По очевидной логике боль может служить медицинским симптомом, полезным для постановки диагноза, особенно в сочетании с другими симптомами. Однако данный подход не так уж прямолинеен. В-первых, встает тот же вопрос на тему того, чьи жалобы на боль заслуживают доверия, а чьи – скепсиса. Боль не «проявляет» себя так, как это делают сыпь или лихорадка. Докторам предпочтительнее опираться на симптомы видимые и объективные, а не на то, что потребовало бы от них сопереживания. Во-вторых, хотя боль и может указывать на некую глубинную проблему, исторически во врачебной практике не всегда было принято бороться непосредственно с ней, часто в силу приписывания ей полезных терапевтических свойств. Вплоть до второй половины XX века способность тела к болевым ощущениям обычно рассматривалась как признак здоровья, который не следует нарушать анестезией или анальгетиками. Потому вмешательство в нервную систему с их помощью считалось вредным и неестественным. Открытие в середине XIX века эфира и хлороформа обеспечило докторам и хирургам совершенно иной подход к пациенту, предоставив новый способ экспертного контроля над нервной системой. Однако большую часть того столетия медики избегали применения подобных анестезирующих средств, несмотря на их доказанную эффективность
[110].
Тем не менее в последние десятилетия, в силу того что показатели физических страданий выросли, а голос пациента в здравоохранении стал весомее, значение боли изменилось.
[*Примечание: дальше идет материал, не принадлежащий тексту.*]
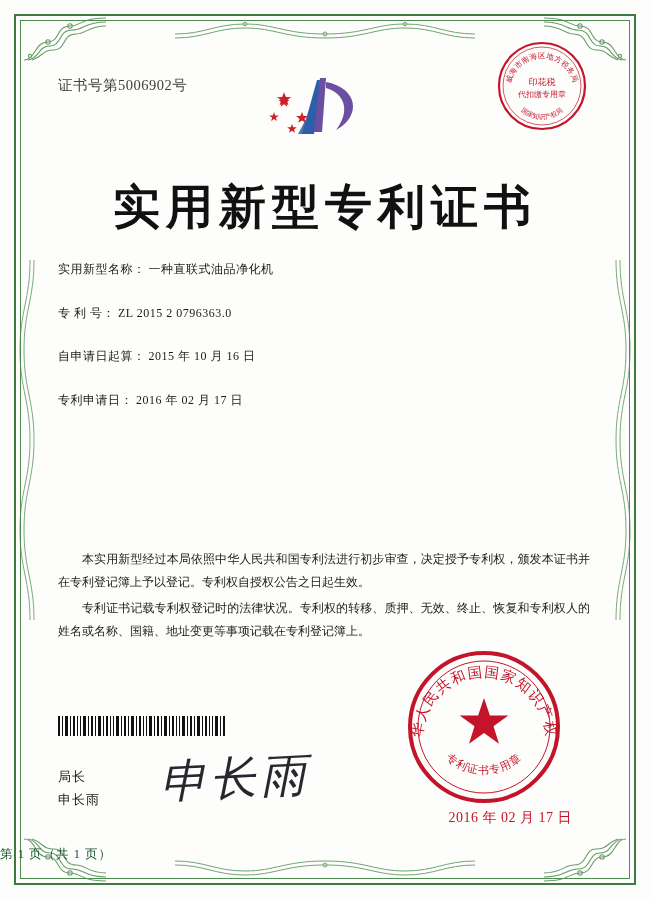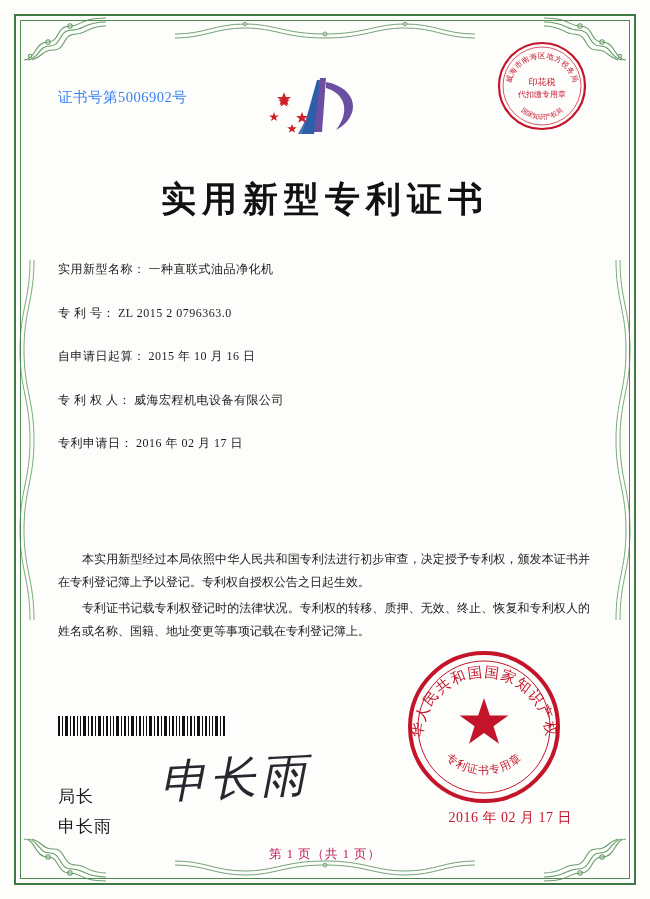"证书号第5006902号" .cert-no { color: #3b82f6 -> #404040; top: 88px -> 76px }
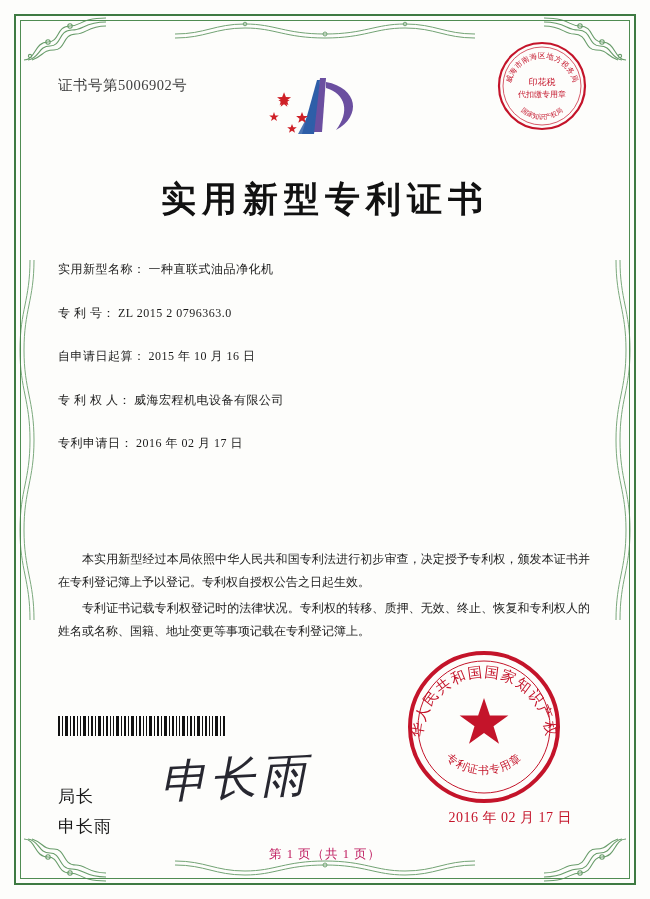"实用新型专利证书" .title { font-size: 35px -> 47px }
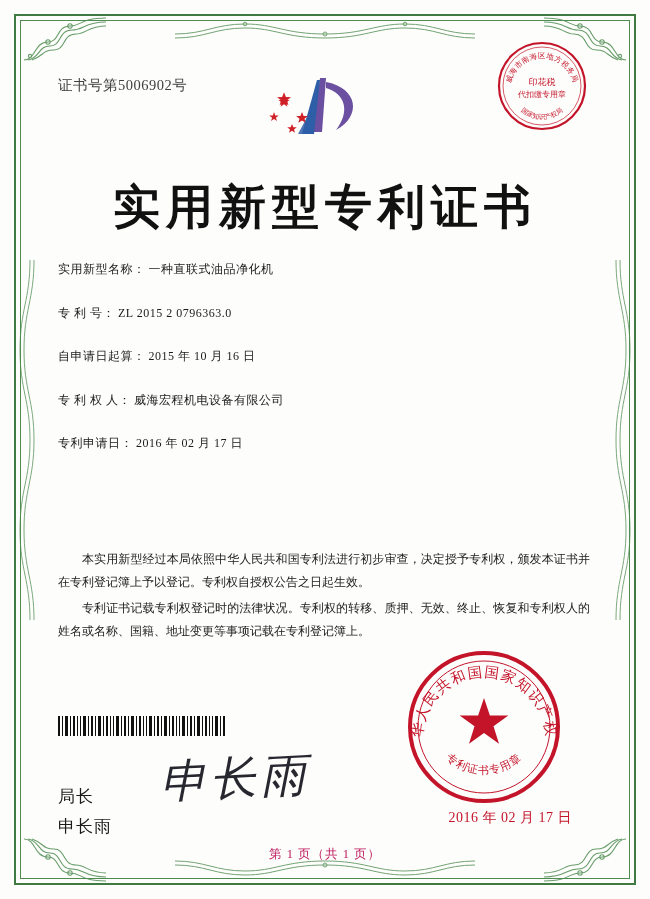"专 利 权 人： 威海宏程机电设备有限公司" div.field { html: <div> <span>专 利 权 人：</span> <span>威海宏程机电设备有限公司</span> </div> -> none }
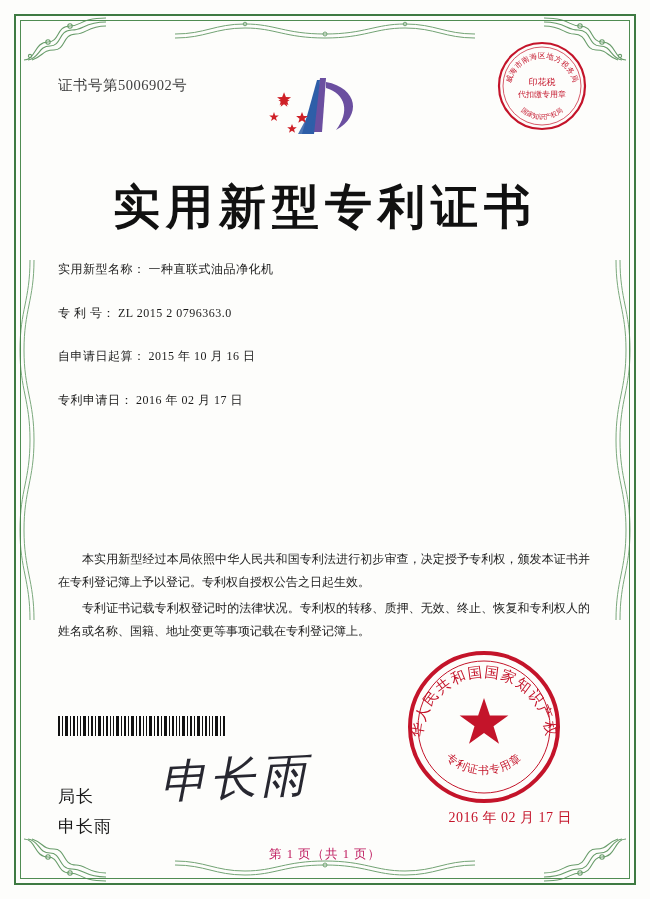"局长" .sig-block { font-size: 17px -> 13px; margin-top: 16px -> none }
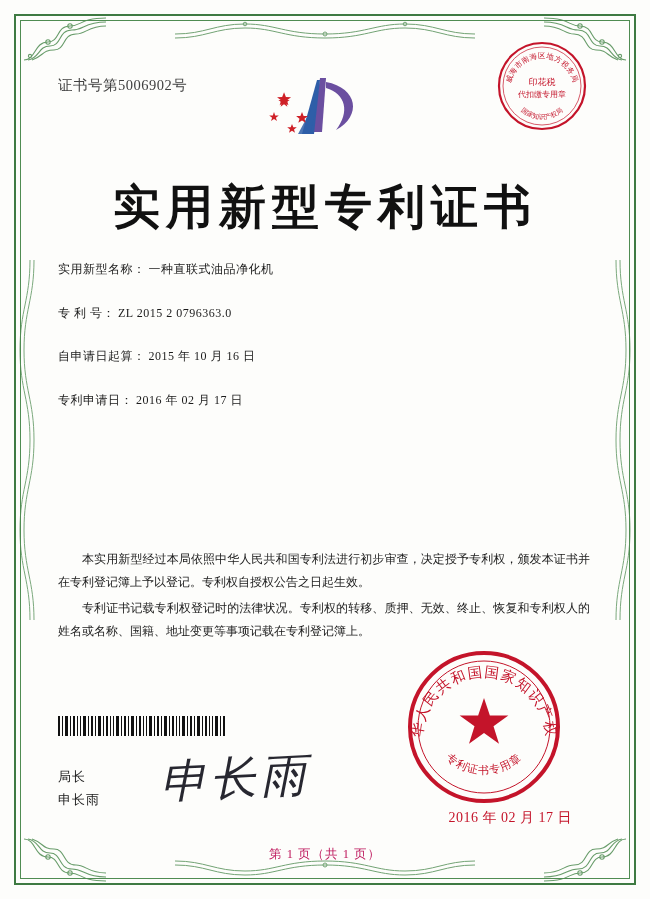"第 1 页（共 1 页）" .footer { color: #be185d -> #14532d; text-align: center -> none }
Культурная трансформация 1960-х совпала с ростом внимания к субъективным переживаниям пациентов, помимо их объективного физического состояния. Вопрос о влиянии заболевания на «качество жизни» пациента стал приоритетным, особенно ввиду того, как в обществе быстро распространялось потребительское мышление
[111]. Все это неизбежно вело медиков в область психосоматики, поднимая такие вопросы, как впечатления пациентов от процесса лечения, насколько они счастливы, как их недуг повлиял на свободу или способность получать удовольствие.
С целью получения возможности научного подхода к переживаниям исследователями были разработаны методики опроса. Большую роль сыграл созданный в 1971 году «Мак-Гилловский болевой опросник», где предлагался набор прилагательных и степеней сравнения, с помощью которых пострадавшие могли бы дать своим ощущениям какое-то объективное описание. Это возымело необычный эффект превращения словесных выражений чувств в способ констатации медицинского факта.
После 1960-х в западном обществе участие в облегчении боли стало представляться как моральный долг. Это прямо противоречило традиционалистским и религиозным взглядам, в соответствии с которыми болевым ощущениям негласно приписывалась важная регуляторная функция по удержанию человеческих свобод и желаний в узде и поддержанию некоторой дисциплины. Боль, испытываемая раковыми больными, стала считаться бессмысленной и антигуманной, и это дало новый повод для того, чтобы добиваться возможности использовать весь ассортимент анальгетиков, в особенности опиатов. К последним врачебное сообщество относилось с большим подозрением еще с конца XIX века, когда были изобретены героин и морфин, известные своими эффектами привыкания. Применение опиатов в ходе американской Гражданской войны возымело последствия в лице 400 000 зависимых, а эксперты вплоть до 1960-х годов рассматривали эти наркотические вещества как естественную опасность для общественной морали.